Die Band war verschwitzt, aber high und lärmte den Flur hinunter zur Garderobe, wo sie bereits von Journalisten und Fans erwartet wurden, die einen Backstagepass hatten ergattern können. Niemand konnte sagen, wo es lauter war, auf der Bühne oder hier und man brauchte schon seine Ellbogen, um in den kleinen Umkleideraum zu kommen. „Wow, fame sure has its downsides.” Bobby warf seine Sticks in die Richtung seiner Tasche und Barclay stürzte sich auf die bereitgestellten Wasserflaschen. „You just figured that out, didn’t you?”, keuchte er, nachdem er sich fast verschluckt hatte. „Hehe, got me! – Whoa, Mann, ich glaube, ich habe eine Blase auf meinem Arsch.“ Haydn kämpfte sich zum Sofa und ließ sich darauf fallen. „Wie lange, bis die Meute das Schloss geknackt hat?“ „Zehn Minuten.“ Thierry nahm sich ein Bier und setzte sich auf den Couchtisch. „Ach, wunderbar!“, prostete Ian ihm zu. „Bis dahin ist mein Puls vielleicht sogar wieder auf einer Geschwindigkeit gesunken bei der ich an Sex denken kann.“ „Ich kann immer an Sex denken“, zuckte Haydn die Schultern. „Vor allem, wenn der Puls hoch ist.“ „Natürlich, Maus“, küsste Ian ihn liebevoll.

„Aber können wir dann wenigstens noch irgendeinen anderen Spaß haben?“, hatten sie es endlich nach draußen geschafft und die Menge begann sich zu zerstreuen. „Ich bin so aufgeheizt, ich kann jetzt unmöglich schon nach Hause gehen.“ Haha, sollte nicht eigentlich Linnea das sagen? Sie war nicht nur das Kind hier, sie war auch eigentlich diejenige, die immer davon geträumt hatte, wie es wohl sein musste, auf ein echtes Rockkonzert zu gehen. Ein großes. „Na, wenn das keine Aussicht ist!“ Und auf einmal standen da zwei junge Männer vor ihnen und niemand wusste woher die gekommen waren. Sie dürften Ende zwanzig gewesen sein und musterten die beiden Frauen unverhohlen. „Habt du und deine Schwester zufällig Lust, auf einen Drink mitzukommen?“ Nummer zwei in der Sammlung schlechter Anmachsprüche. „Eigentlich…“, wollte Linnea ihre Mutter wegziehen, bevor diese noch eine Dummheit begehen konnte. „Eigentlich hatten wir genau das vor.“ Zu spät, das sah sie leider nur zu genau. Agneta hatte Blut geleckt. Und die nackten Oberkörper von Haydn Cavendish und Lafayette Roche hatten ihr eigenes Blut in Wallungen gebracht. Linnea kannte den Ablauf.

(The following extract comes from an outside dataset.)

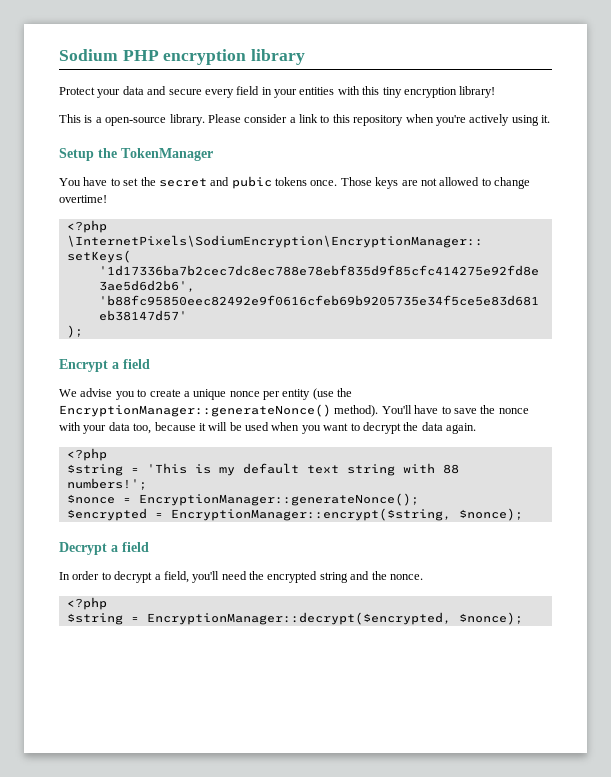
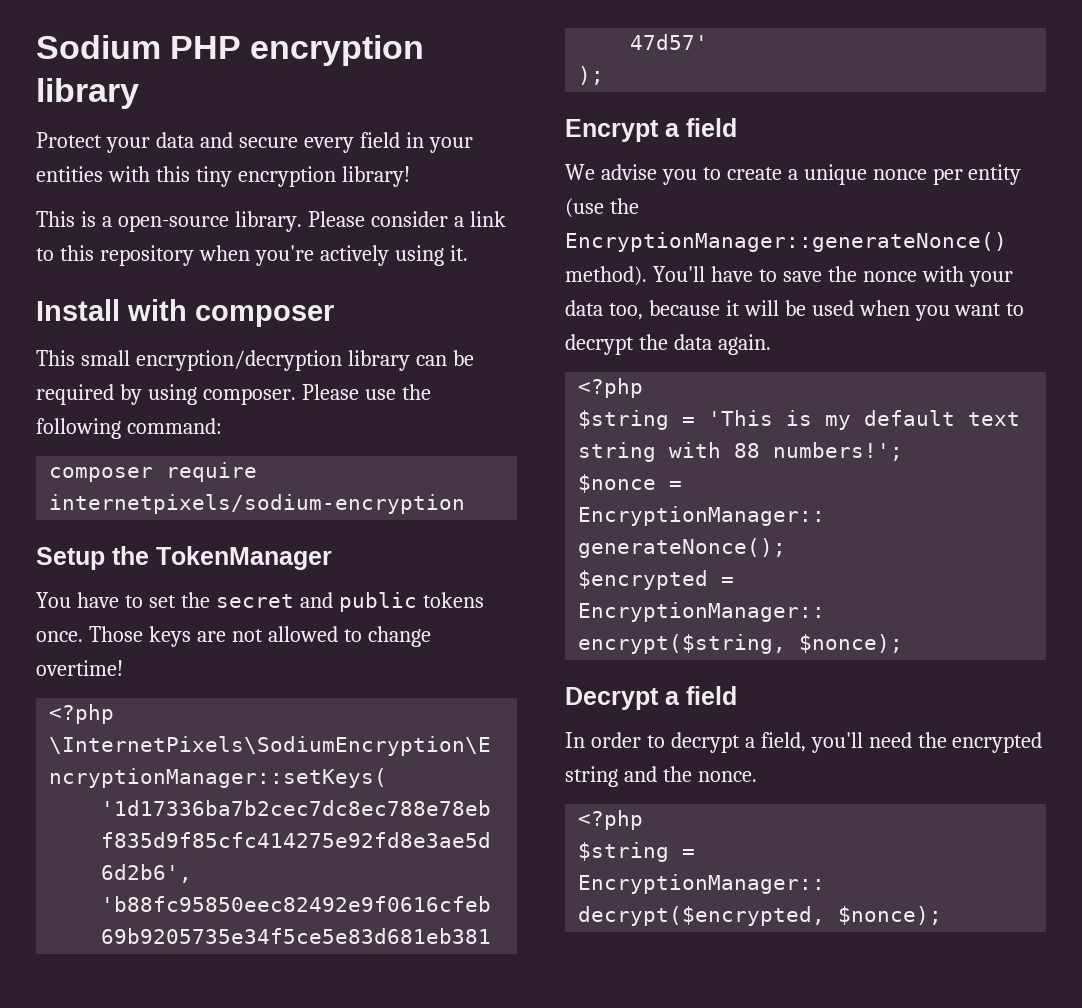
(550, 119) none -> [36,299,334,327] [36,350,474,371] [36,384,431,405] [36,418,222,439] [49,462,258,482] [49,494,466,514] // Install with composer // This small encryption/decryption library can be required by using composer. Please use the following command: // composer require internetpixels/sodium-encryption
[231,176,272,189] pubic -> [338,592,417,612] public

„Na wunderbar. Die Bar ist nur ein paar Straßen weiter“, lachte der eine von ihnen und bot nun Agneta seinen Arm. „Wer könnte da schon ‚Nein‘ sagen?“, lächelte Agneta zurück und nahm an. „Oh erm, ich kann!“, warf Linnea ein und küsste eilig ihre Mutter auf die Wange. Sie sahen nicht unbedingt aus wie Schwerverbrecher und ihre Mutter war immerhin erwachsen – meistens jedenfalls. Sie würde sich schon keine Sorgen machen müssen, Agneta ließ sich ja nicht zum ersten Mal abschleppen, so nuttig das auch klang. „Ich muss noch ein paar Korrekturen durcharbeiten, damit ich morgen das Interview einreichen kann.“ Sie küsste ihre Mutter auf die andere Wange. „Sorry, boys. Beim nächsten Mal vielleicht. Hat mich auf jeden Fall gefreut, euch kennen zu lernen.“ Oh, der Sarkasmus in ihrer Stimme! „Mamma?“, sah sie dann ihre Mutter sehr eindringlich an. „Friss sie nicht gleich beide auf.“ Und das meinte sie auch so.